■ **Exercise materials**
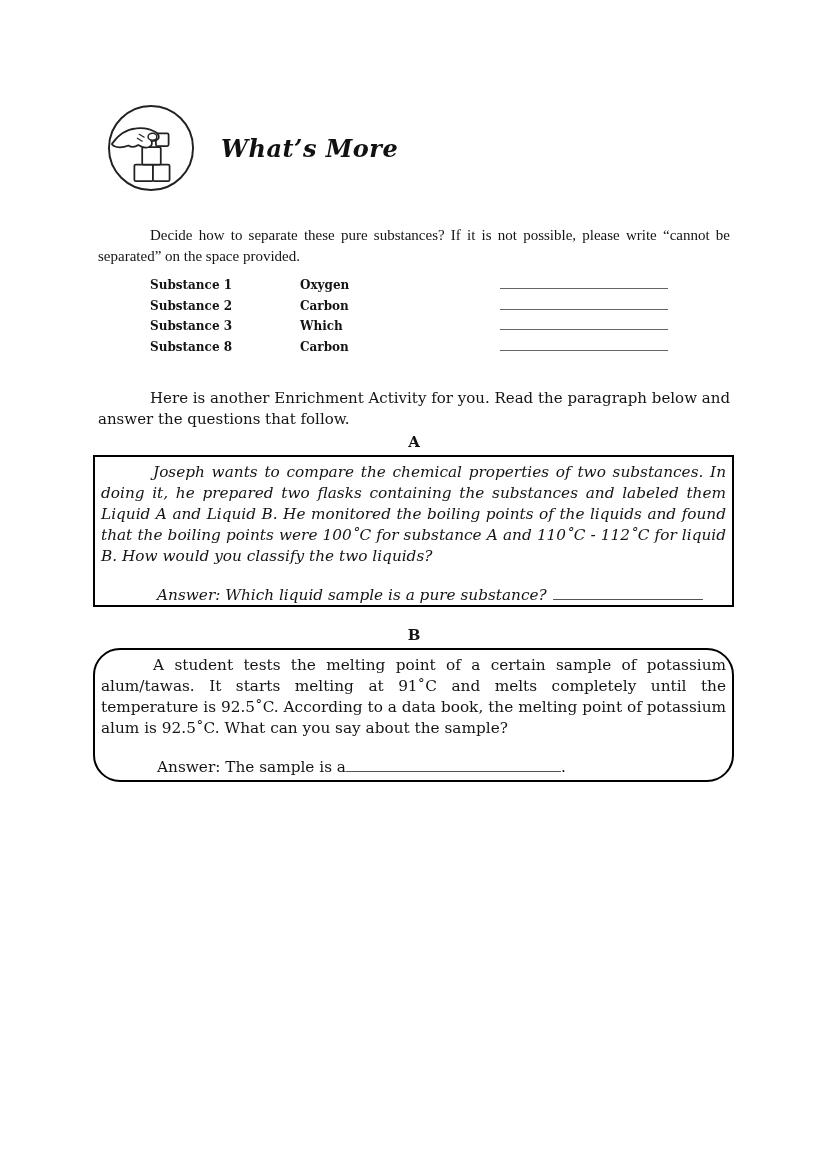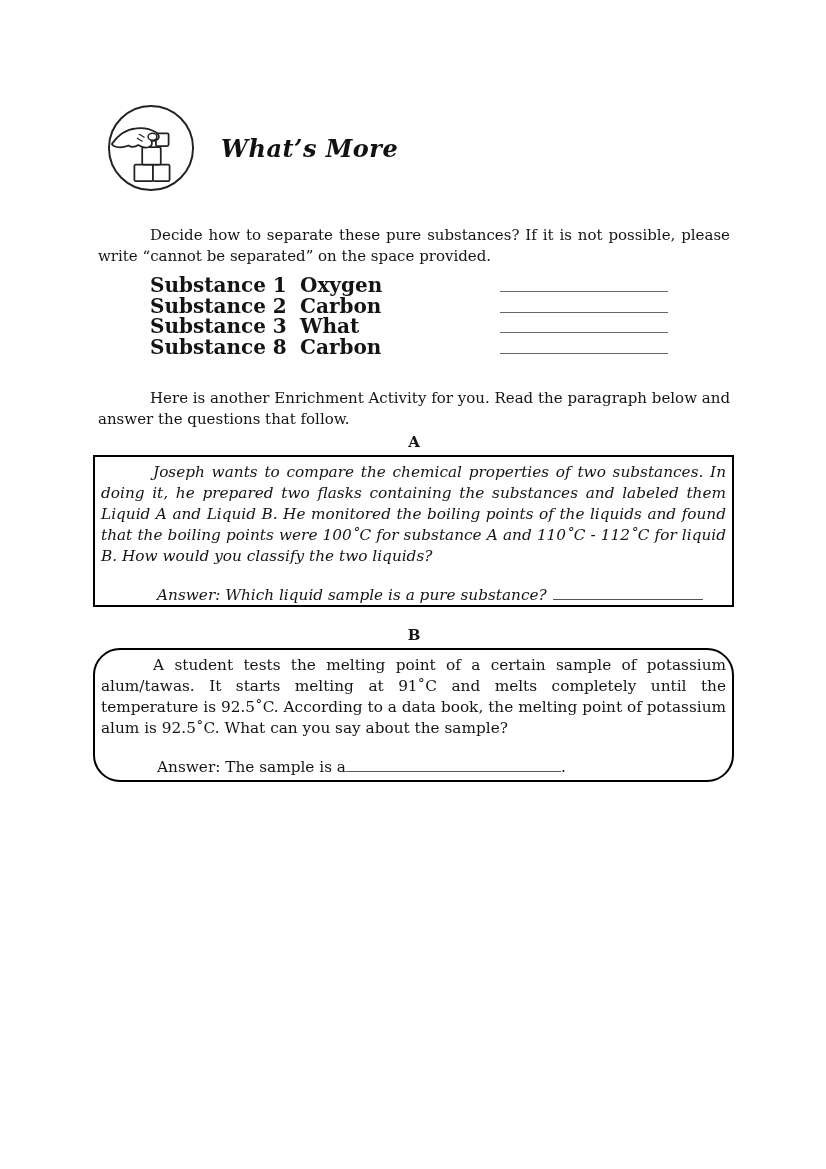--- a/index.html
+++ b/index.html
@@ -44,7 +44,7 @@
     text-indent: 52px;
     margin: 0;
   }
-  .intro-para { top: 225px; }
+  .intro-para { top: 225px; font-family: Liberation Serif, serif; }
   .enrich-para { top: 388px; }
 
   

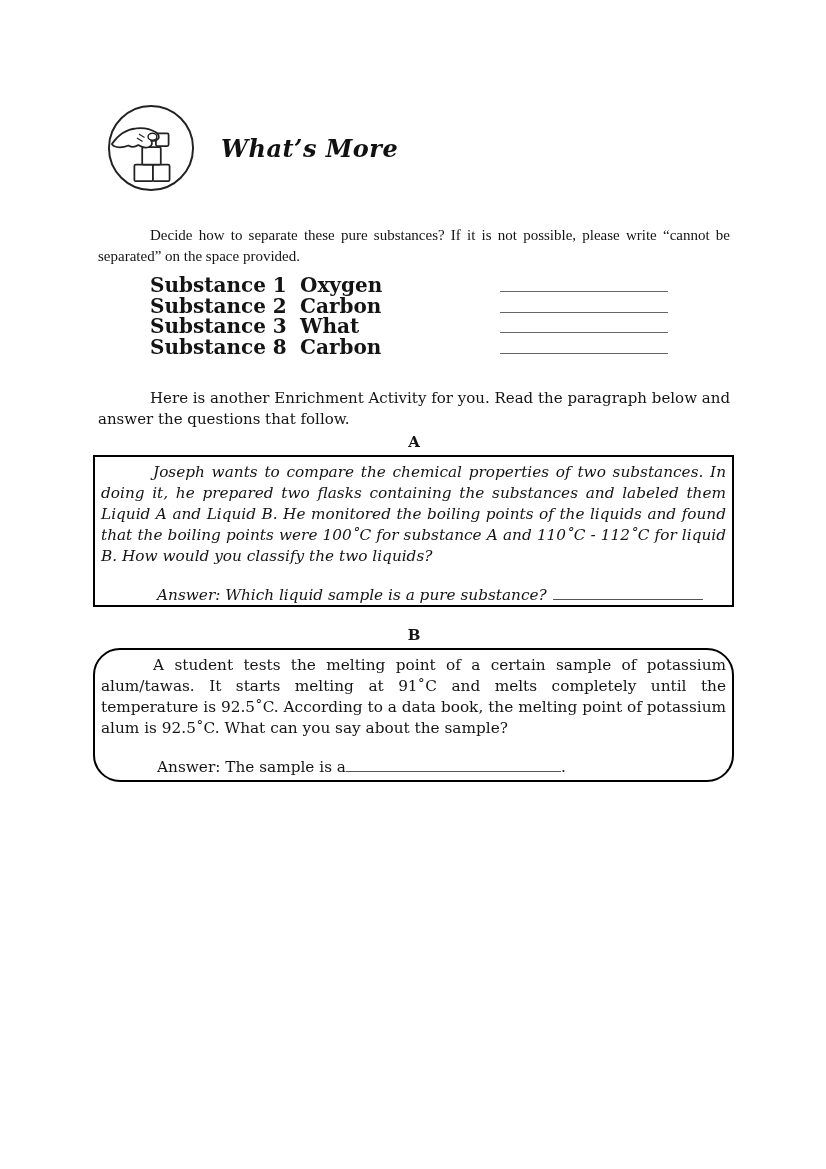--- a/index.html
+++ b/index.html
@@ -54,7 +54,7 @@
     left: 150px;
     width: 520px;
     font-weight: bold;
-    font-size: 20px;
+    font-size: 12px;
   }
   .substance-row { display: flex; height: 20.6px; align-items: baseline; }
   .sub-label { width: 150px; }

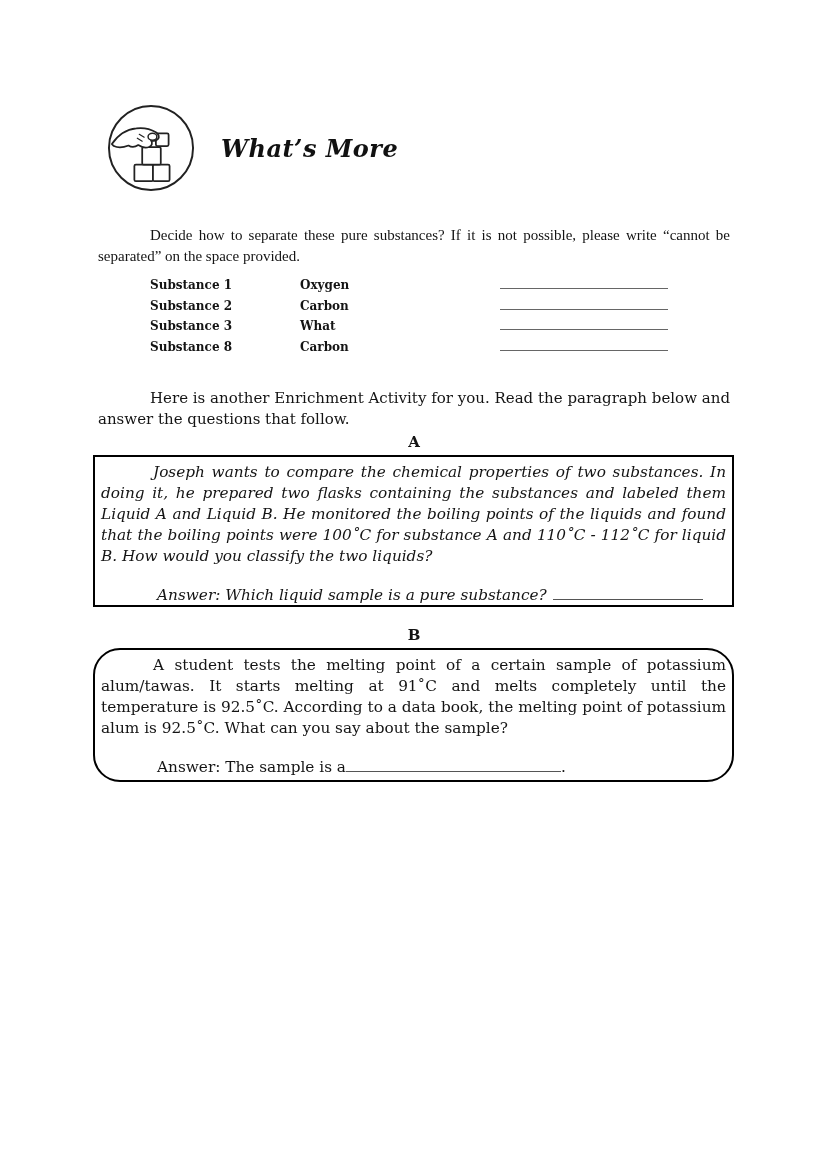--- a/index.html
+++ b/index.html
@@ -173,7 +173,7 @@
     </div>
     <div class="substance-row">
       <span class="sub-label">Substance 3</span>
-      <span class="sub-name">What</span>
+      <span class="sub-name">Which</span>
       <span class="sub-blank"></span>
     </div>
     <div class="substance-row">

■ **Try it**
Each record should appear again exactly as it stands, with no picture included.

■ **Response for this exercise**
--- a/index.html
+++ b/index.html
@@ -44,7 +44,7 @@
     text-indent: 52px;
     margin: 0;
   }
-  .intro-para { top: 225px; }
+  .intro-para { top: 225px; font-family: Liberation Serif, serif; }
   .enrich-para { top: 388px; }
 
   

--- a/index.html
+++ b/index.html
@@ -54,7 +54,7 @@
     left: 150px;
     width: 520px;
     font-weight: bold;
-    font-size: 20px;
+    font-size: 12px;
   }
   .substance-row { display: flex; height: 20.6px; align-items: baseline; }
   .sub-label { width: 150px; }

--- a/index.html
+++ b/index.html
@@ -173,7 +173,7 @@
     </div>
     <div class="substance-row">
       <span class="sub-label">Substance 3</span>
-      <span class="sub-name">What</span>
+      <span class="sub-name">Which</span>
       <span class="sub-blank"></span>
     </div>
     <div class="substance-row">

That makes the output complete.